►

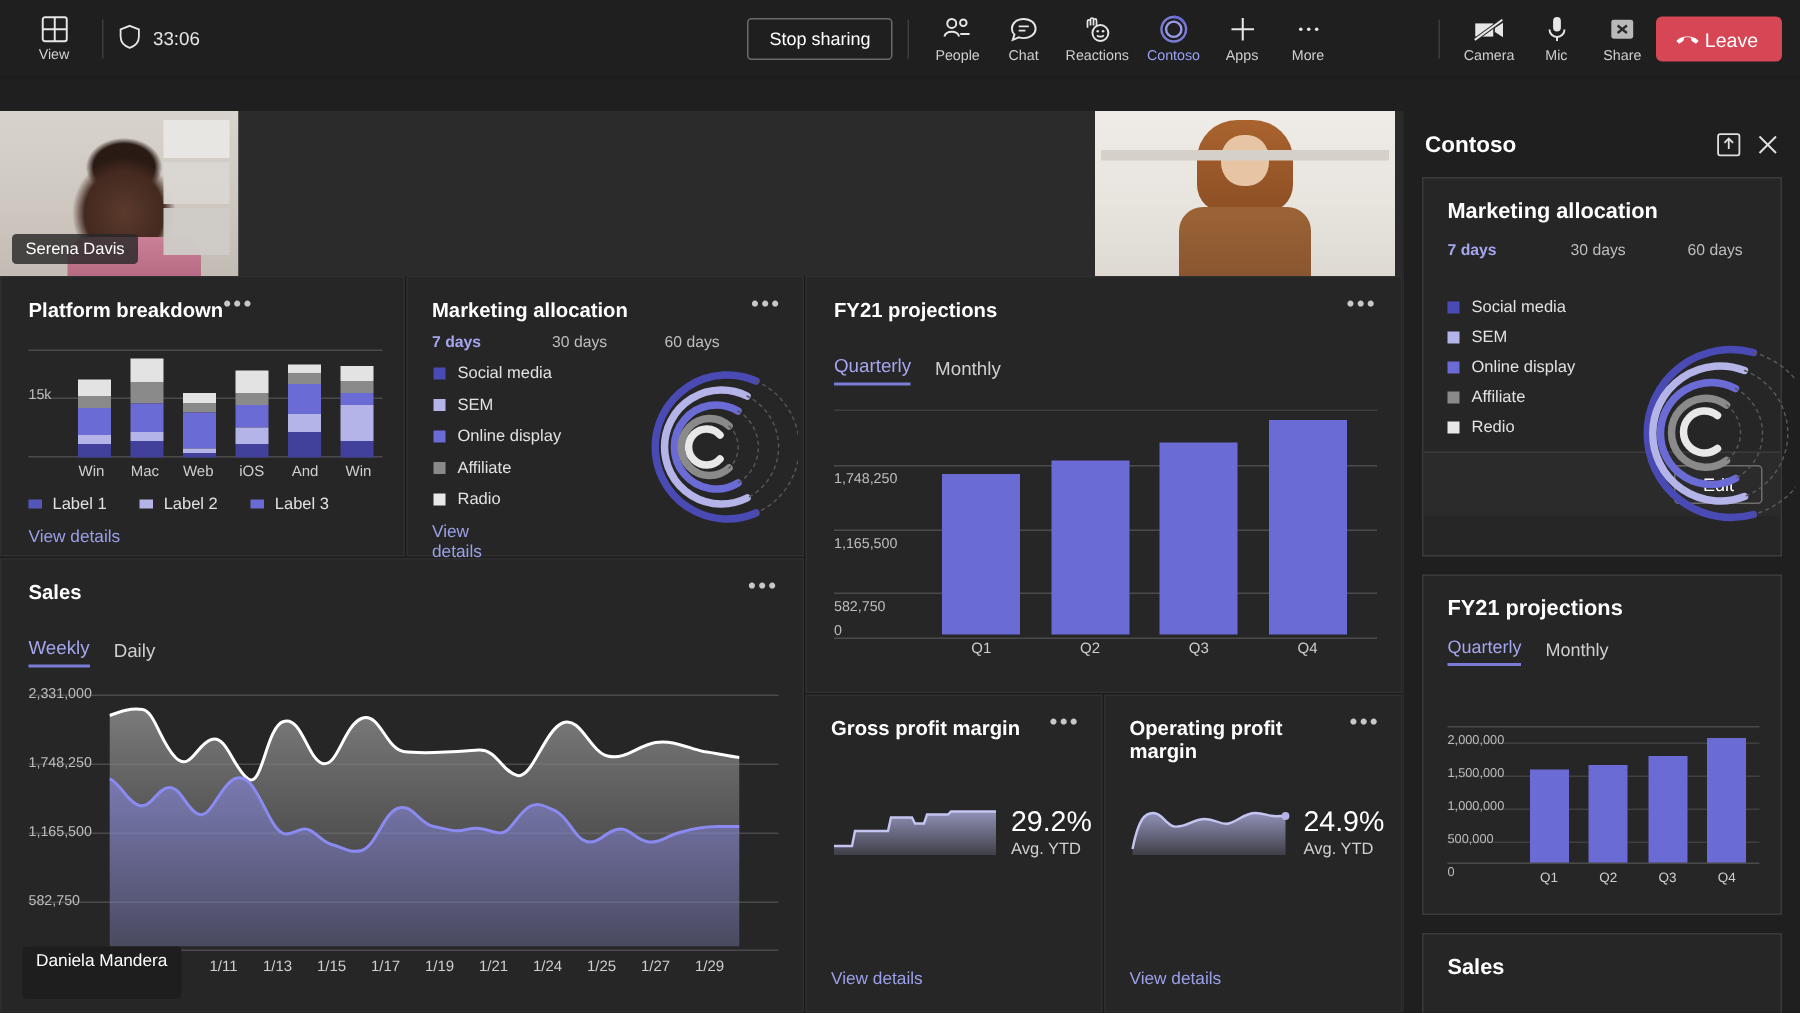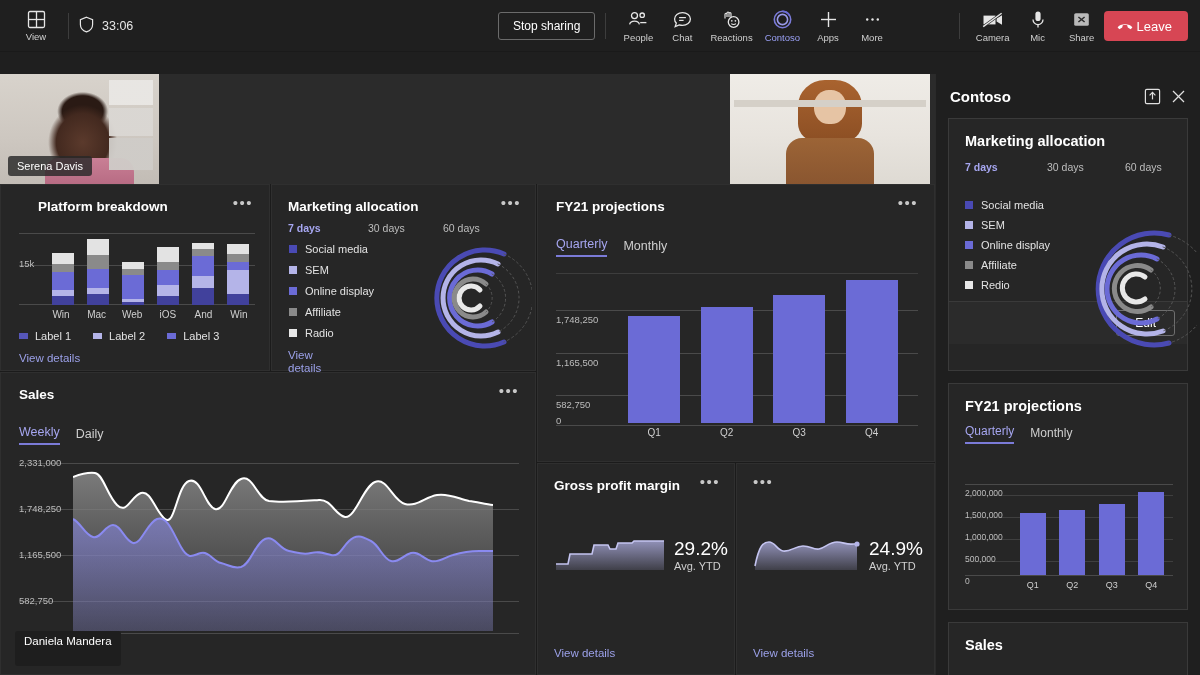--- a/index.html
+++ b/index.html
@@ -319,21 +319,21 @@
           <div class="hair"></div>
             <div class="face"></div>
             <div class="top"></div>
         </div>
       </div>
     </div>
 
     <div class="dash">
 
       <div class="card" style="left:0; top:0; width:270px; height:187px;">
-        <div style="display:flex; justify-content:space-between; align-items:flex-start; padding:14px 16px 0 18px;margin-left:19px;">
+        <div style="display:flex; align-items:flex-start; padding:14px 16px 0 18px;">
           <div class="card-title">Platform breakdown</div>
           <div class="dots">•••</div>
         </div>
 
         <div class="stk-wrap" style="position:absolute; left:18px; top:48px; width:236px; height:72px;">
           <div class="gridline" style="top:0;"></div>
           <div class="gridline" style="top:32px;"></div>
           <div class="gridline" style="bottom:0;"></div>
           <div class="ylab" style="left:0; top:25px;">15k</div>
           <div class="bars" style="height:72px; padding-left:26px;">
@@ -532,20 +532,35 @@
               </linearGradient>
             </defs>
             <path d="M0,14 C8,11 14,9 22,10 C30,11 34,32 44,42 C54,52 58,33 68,30 C78,27 82,48 92,56 C102,64 104,22 116,18 C128,14 132,43 142,46 C152,49 156,21 168,16 C180,11 184,36 196,38 C210,40 232,38 246,37 C258,36 262,52 272,54 C282,56 290,24 302,19 C314,14 320,38 332,41 C344,44 352,34 364,32 C376,30 386,36 396,38 C404,39 412,41 420,42 L420,168 L0,168 Z" fill="url(#gwhite)"></path>
             <path d="M0,14 C8,11 14,9 22,10 C30,11 34,32 44,42 C54,52 58,33 68,30 C78,27 82,48 92,56 C102,64 104,22 116,18 C128,14 132,43 142,46 C152,49 156,21 168,16 C180,11 184,36 196,38 C210,40 232,38 246,37 C258,36 262,52 272,54 C282,56 290,24 302,19 C314,14 320,38 332,41 C344,44 352,34 364,32 C376,30 386,36 396,38 C404,39 412,41 420,42" fill="none" stroke="#ffffff" stroke-width="2"></path>
             <path d="M0,56 C8,60 12,72 20,74 C28,76 32,62 40,62 C48,62 52,78 60,80 C68,82 74,60 84,56 C94,52 100,70 108,84 C116,98 120,92 128,90 C136,88 140,98 148,100 C156,102 160,106 168,104 C178,101 182,80 192,76 C202,72 206,86 216,88 C226,90 230,92 238,90 C246,88 250,90 258,92 C266,94 268,86 276,78 C284,70 290,74 298,78 C306,82 310,96 318,98 C326,100 330,92 338,90 C346,88 350,96 358,98 C366,100 372,94 380,92 C390,89 398,88 406,88 C412,88 416,88 420,88 L420,168 L0,168 Z" fill="url(#gpurple)"></path>
             <path d="M0,56 C8,60 12,72 20,74 C28,76 32,62 40,62 C48,62 52,78 60,80 C68,82 74,60 84,56 C94,52 100,70 108,84 C116,98 120,92 128,90 C136,88 140,98 148,100 C156,102 160,106 168,104 C178,101 182,80 192,76 C202,72 206,86 216,88 C226,90 230,92 238,90 C246,88 250,90 258,92 C266,94 268,86 276,78 C284,70 290,74 298,78 C306,82 310,96 318,98 C326,100 330,92 338,90 C346,88 350,96 358,98 C366,100 372,94 380,92 C390,89 398,88 406,88 C412,88 416,88 420,88" fill="none" stroke="#8a8af0" stroke-width="2"></path>
           </svg>
         </div>
 
         <div class="gridline" style="position:absolute; left:18px; top:260px; width:500px;"></div>
+        <div style="position:absolute; left:22px; top:266px; width:498px; display:flex;">
+          <div class="xlab" style="width:36px;">1/5</div>
+          <div class="xlab" style="width:36px;">1/7</div>
+          <div class="xlab" style="width:36px;">1/9</div>
+          <div class="xlab" style="width:36px;">1/11</div>
+          <div class="xlab" style="width:36px;">1/13</div>
+          <div class="xlab" style="width:36px;">1/15</div>
+          <div class="xlab" style="width:36px;">1/17</div>
+          <div class="xlab" style="width:36px;">1/19</div>
+          <div class="xlab" style="width:36px;">1/21</div>
+          <div class="xlab" style="width:36px;">1/24</div>
+          <div class="xlab" style="width:36px;">1/25</div>
+          <div class="xlab" style="width:36px;">1/27</div>
+          <div class="xlab" style="width:36px;">1/29</div>
+        </div>
 
         <div class="name-badge" style="left:14px; top:258px; font-size:11.5px; background:#1e1e1e;">Daniela Mandera</div>
       </div>
 
       <div class="card" style="left:537px; top:279px; width:198px; height:212px;">
         <div style="display:flex; justify-content:space-between; align-items:flex-start; padding:14px 14px 0 16px;">
           <div class="card-title">Gross profit margin</div>
           <div class="dots">•••</div>
         </div>
         <div style="position:absolute; left:16px; top:68px; display:flex; align-items:flex-end; gap:8px;">
@@ -562,20 +577,21 @@
           <div style="text-align:left;">
             <div style="font-size:19px; color:#fff; line-height:22px;">29.2%</div>
             <div style="font-size:11px; color:#d0d0d0;">Avg. YTD</div>
           </div>
         </div>
         <div class="viewlink" style="position:absolute; left:16px; bottom:14px;">View details</div>
       </div>
 
       <div class="card" style="left:736px; top:279px; width:199px; height:212px;">
         <div style="display:flex; justify-content:space-between; align-items:flex-start; padding:14px 14px 0 16px;">
+          <div class="card-title">Operating profit margin</div>
           <div class="dots">•••</div>
         </div>
         <div style="position:absolute; left:16px; top:68px; display:flex; align-items:flex-end; gap:8px;">
           <svg width="108" height="40" viewBox="0 0 108 40">
             <defs>
                 <linearGradient id="sp2" x1="0" y1="0" x2="0" y2="1">
               <stop offset="0%" stop-color="#b4b4e8" stop-opacity=".75"></stop>
               <stop offset="100%" stop-color="#b4b4e8" stop-opacity=".18"></stop>
             </linearGradient>
               </defs>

◄

> _What you should do_
Could you find each line in the entries that contains the string "profit" and copy it?

> _Solution below_
           <div class="card-title">Gross profit margin</div>
+          <div class="card-title">Operating profit margin</div>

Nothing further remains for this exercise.